▸ Itemized modification records:
============================================================

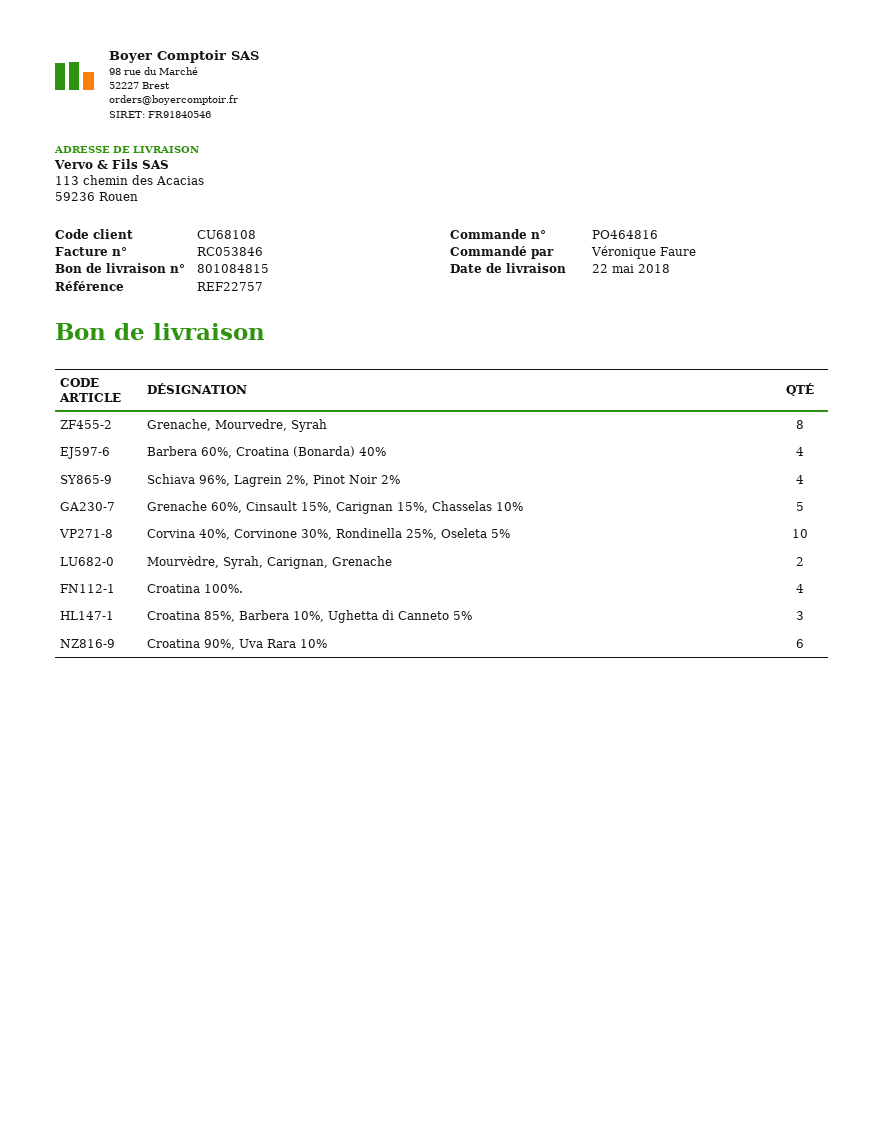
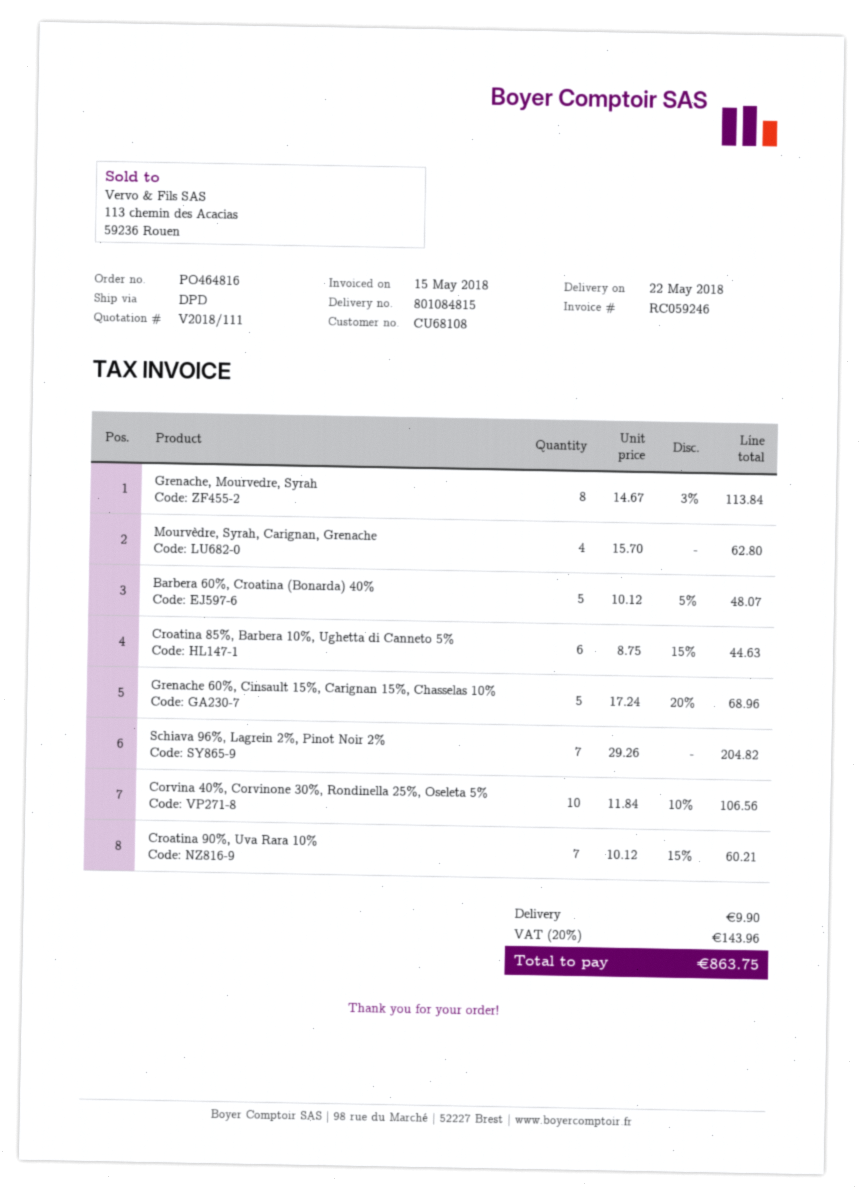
invoice number: RC053846 -> RC059246
Barbera 60%, Croatina (Bonarda) 40%: 4 -> 5
Schiava 96%, Lagrein 2%, Pinot Noir 2%: 4 -> 7
Mourvèdre, Syrah, Carignan, Grenache: 2 -> 4
Croatina 100%.: 4 -> none
Croatina 85%, Barbera 10%, Ughetta di Canneto 5%: 3 -> 6
Croatina 90%, Uva Rara 10%: 6 -> 7

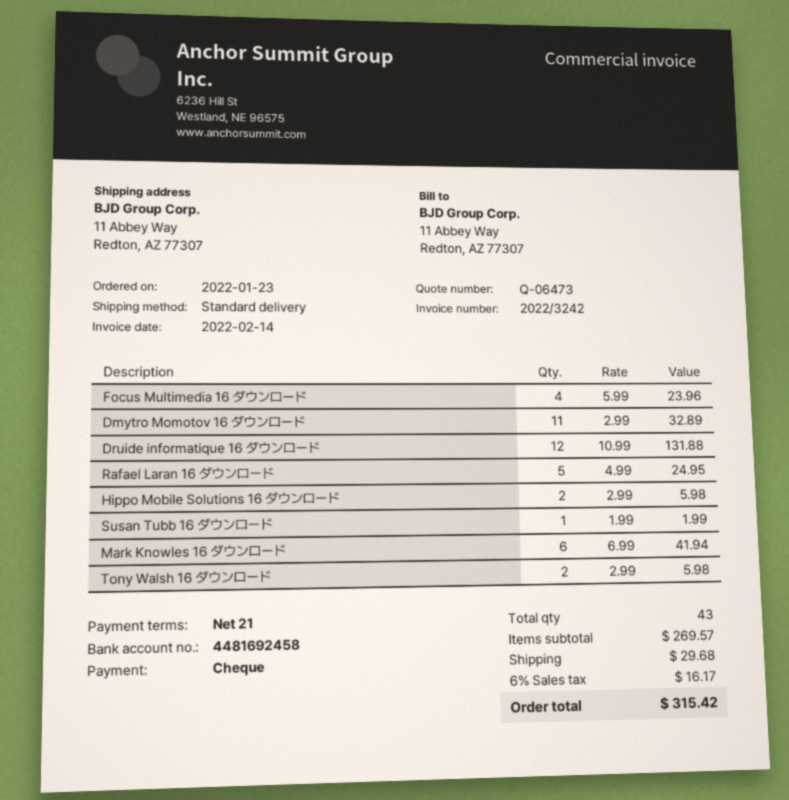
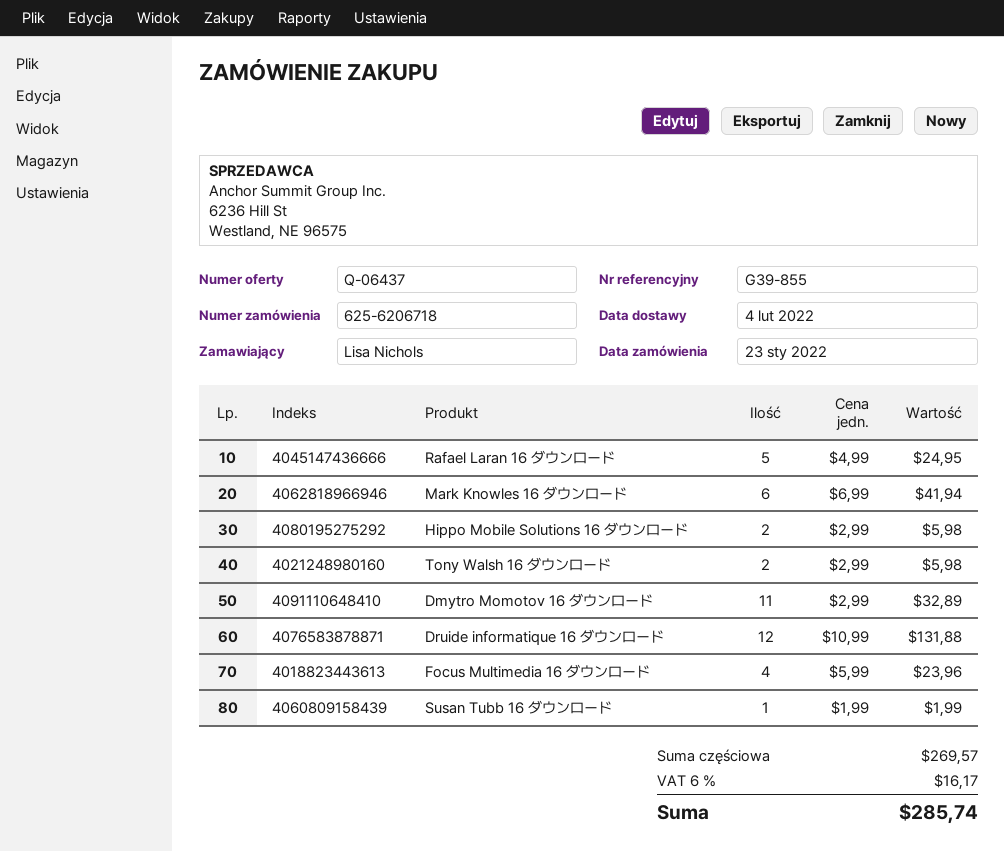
quote number: Q-06473 -> Q-06437
shipping: 29.68 -> none
total: 315.42 -> 285.74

============================================================

▸ What needs to be done:
Please say how many lines above contain "Croatina", number only.

▸ Problem solution:
4